Adventure Bike Rider
- Type: Bimonthly Magazine
- Owner: Adventurize Ltd
- Publisher: Alun Davies
- Editor-in-chief: Bryn Davies
- Editor: James Oxley
- Managing editor: Bryn Davies
- General manager: Will Sandilands
- Staff writers: Abeer El-Sayed (Editorial Assistant) and Ollie Rooke (Staff Writer)
- Founded: 2010
- Language: British English
- Headquarters: Stratford-upon-Avon, England
- City: Stratford-upon-Avon
- Country: United Kingdom
- Circulation: 45,000 (as of 2024)
- Price: £6.99 (GBP)
- Readership: 112,500 (estimated)
- Sister newspapers: Wired for Adventure
- ISSN: 2044-7299
- OCLC number: 793212219
- Website: www.adventurebikerider.com

= Adventure Bike Rider =

Adventure Bike Rider (ABR) is a British bimonthly motorcycling magazine published by Adventurize Ltd, based in Stratford-upon-Avon, England. Founded in 2010 by Alun Davies (publisher), the magazine focuses on adventure and touring motorcycling, including travel writing, motorcycle reviews, off-road techniques, and rider equipment.

== Overview ==
Adventure Bike Rider is distributed both in print and digital formats, featuring long-form travel articles, interviews, and reviews of motorcycles and gear within the adventure-touring sector. Each issue includes destination guides, product tests, and reader contributions aimed at promoting motorcycle travel culture.

The publication has expanded into a digital platform that includes:
- The Adventure Bike Rider website featuring news, reviews, and travel features;
- An active online community forum for touring and adventure riders.

== History ==
Adventure Bike Rider was founded in 2010 by publisher Alun Davies, a journalist and outdoor publisher, who previously founded titles including Trail as well as Adventure Travel magazine, which was later rebranded as Wired for Adventure.

Adventure Bike Rider’s editorial team is led by Managing Editor Bryn Davies and editor James Oxley, with Delance Lamont serving as design and managing editor.

Since its launch, ABR has positioned itself as a lifestyle publication at the intersection of motorcycle culture and travel journalism, with a focus on accessibility for new adventure riders and long-distance travellers alike rather than racing or sports performance.

Launched initially as a print magazine, it later expanded into digital editions, a website, and mobile platforms. Over the years, the brand has developed a large community of readers and riders through its events, forums, and online features.

The publication’s content has broadened alongside the growth of the adventure motorcycle sector, covering both domestic and international travel, product testing, and the culture of exploration on two wheels.
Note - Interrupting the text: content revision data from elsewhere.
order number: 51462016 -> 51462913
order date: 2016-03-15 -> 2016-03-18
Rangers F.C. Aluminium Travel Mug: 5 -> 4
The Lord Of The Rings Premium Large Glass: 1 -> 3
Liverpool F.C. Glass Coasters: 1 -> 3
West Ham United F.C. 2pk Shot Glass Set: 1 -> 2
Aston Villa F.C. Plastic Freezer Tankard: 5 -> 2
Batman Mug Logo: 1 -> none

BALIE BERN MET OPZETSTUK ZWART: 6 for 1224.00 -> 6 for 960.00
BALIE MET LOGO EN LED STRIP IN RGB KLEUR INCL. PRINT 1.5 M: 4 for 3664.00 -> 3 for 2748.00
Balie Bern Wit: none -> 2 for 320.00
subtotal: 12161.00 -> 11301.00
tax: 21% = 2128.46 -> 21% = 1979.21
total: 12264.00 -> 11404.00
In recent years, Adventure Bike Rider has evolved into a multi-platform brand that includes print, digital media, and live events. The magazine continues to publish regularly while maintaining an active online presence and organising the annual Adventure Bike Rider Festival. It remains a leading publication in the UK adventure-motorcycling scene, reflecting the ongoing popularity of dual-sport and touring bikes.

== ABR Festival ==
The brand hosts the annual Adventure Bike Rider Festival (commonly known as the ABR Festival), an annual motorcycle event organised by the team behind Adventure Bike Rider magazine. It takes place each summer at Ragley Hall in Warwickshire, England.

First organised in 2019, the event has grown into one of Europe’s largest gatherings of adventure and touring riders, featuring manufacturer demo rides, live music, workshops, and trail courses.
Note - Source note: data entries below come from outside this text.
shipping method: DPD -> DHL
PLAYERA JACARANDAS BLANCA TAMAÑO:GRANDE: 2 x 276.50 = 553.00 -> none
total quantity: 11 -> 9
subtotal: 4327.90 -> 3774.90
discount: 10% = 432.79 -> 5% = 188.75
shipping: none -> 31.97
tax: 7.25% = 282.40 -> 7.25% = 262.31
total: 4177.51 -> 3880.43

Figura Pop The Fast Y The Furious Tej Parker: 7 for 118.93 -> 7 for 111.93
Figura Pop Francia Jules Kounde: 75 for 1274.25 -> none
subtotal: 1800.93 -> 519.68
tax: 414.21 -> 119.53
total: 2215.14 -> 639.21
The ABR Festival attracts major motorcycle brands including Royal Enfield, BMW Motorrad, KTM, Honda, and Triumph, alongside gear manufacturers and travel exhibitors. Attendance has steadily increased since its inception, with visitors from across the United Kingdom and Europe.

The Adventure Trail, a purpose-built riding route within the Ragley Hall estate, is one of the festival’s main attractions. It incorporates a combination of tarmac and off-road sections, designed to accommodate riders of varying experience levels. The event also includes guided trail sessions and skills demonstrations led by professional instructors.

Throughout the weekend, attendees can participate in technical workshops and presentations on topics such as motorcycle maintenance, travel planning, navigation, and safety for long-distance riding.

In addition to the riding activities, the festival includes camping facilities, catering areas, and entertainment stages that host live music and guest speakers. The format is intended to combine practical riding experiences with social and educational elements related to adventure motorcycling.

Since its launch in 2019, attendance has increased each year, with visitors from across the United Kingdom and Europe. The festival has become a regular fixture on the UK motorcycling events calendar, serving as a meeting point for manufacturers, equipment suppliers, and riders within the adventure-bike community.

== Circulation ==
As of 2025, Adventure Bike Rider reports a print circulation of approximately 45,000 copies per issue, alongside a growing digital readership through its website and mobile platforms.